The test sentence — try it without a radio
You don’t need a transmitting vessel in distress to reproduce all of this. Feed two sentences through any NMEA 0183 input (TCP, UDP, file playback):
$CDDSC,12,3380400790,12,05,00,1423108312,2019,,,S,E*69
$CDDSE,1,1,A,3380400790,00,45894494*1B
That’s a format 12 (distress alert), from MMSI 338040079 (the sentence carries it * 10, with a trailing zero), category 12 (distress), nature 05 (sinking), a position field, UTC 2019, and the E expansion flag saying a $--DSE sentence follows. The second sentence is that expansion, refining the position. Both together are one incident.
Now walk through what stock SignalK does with each, and where it falls short.
Gap 1: the 0183 hook misses sparse distress alerts — and persists nothing
The DSC field layout (sentence id and checksum already stripped) is:
0 1 2 3 4 5 6 7 8 9 10
| | | | | | | | | | |
$--DSC,XX,XXXXXXXXXX,XX,XX,XX,XXXXXXXXXX,XXXX,,,A,C*hh
0: format specifier (12 = distress alert)
2: category (00 routine / 08 safety / 10 urgency / 12 distress)
3: nature of distress
5: position (quadrant + ddmm + dddmm)
6: UTC time hhmm
10: expansion flag — 'E' means a $--DSE sentence follows
The upstream issue here is SignalK/nmea0183-signalk#217: some radios emit a distress alert with the category field empty — it’s redundant, because format 112 is a distress alert by definition. The stock parser treats the empty category as “not a distress call” and the alert evaporates.

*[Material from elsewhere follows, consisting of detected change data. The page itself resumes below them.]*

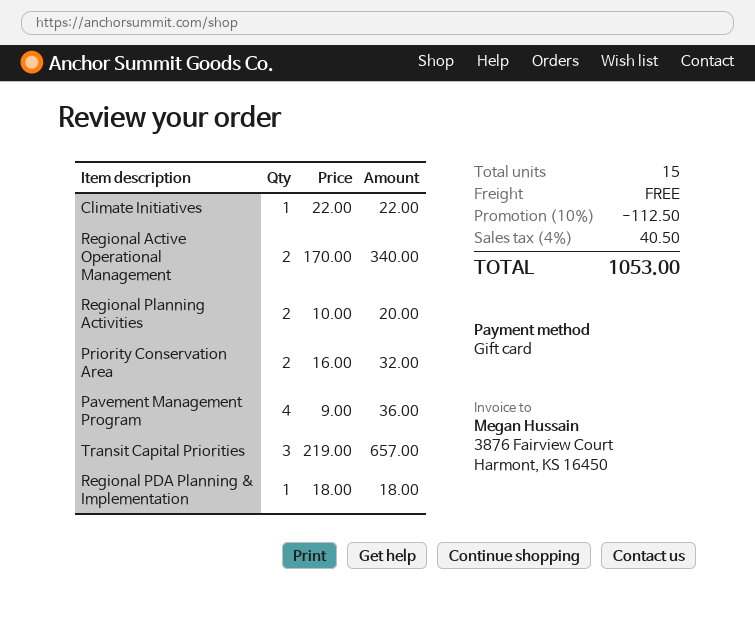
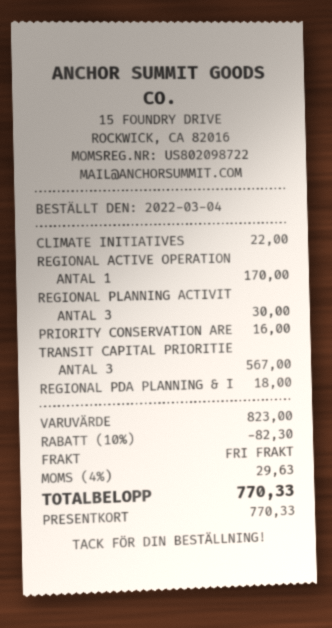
Regional Active Operational Management: 2 for 340.00 -> 1 for 170.00
Regional Planning Activities: 2 for 20.00 -> 3 for 30.00
Priority Conservation Area: 2 for 32.00 -> 1 for 16.00
Pavement Management Program: 4 for 36.00 -> none
Transit Capital Priorities: 3 for 657.00 -> 3 for 567.00
discount: 10% = 112.50 -> 10% = 82.30
tax: 4% = 40.50 -> 4% = 29.63
total: 1053.00 -> 770.33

signalk-dsc registers its own DSC parser (a superset of the stock hook) that infers the category from the format when it’s missing:
let categoryCode = field(parts, 2);
// Some radios omit the category on distress alerts — it is implied by
// format 112 (see SignalK/nmea0183-signalk#217).
if (!categoryCode && formatCode === '12') categoryCode = '12';
The whole parser is tolerant by design: anything it can’t interpret stays undefined, and the raw sentence is always kept alongside the parsed fields. That’s the second half of the gap — even when the stock hook does fire, it raises a transient notification and stores nothing. There is no record afterward. A distress alert with no persistence is a distress alert you can’t act on the moment you look away from the screen.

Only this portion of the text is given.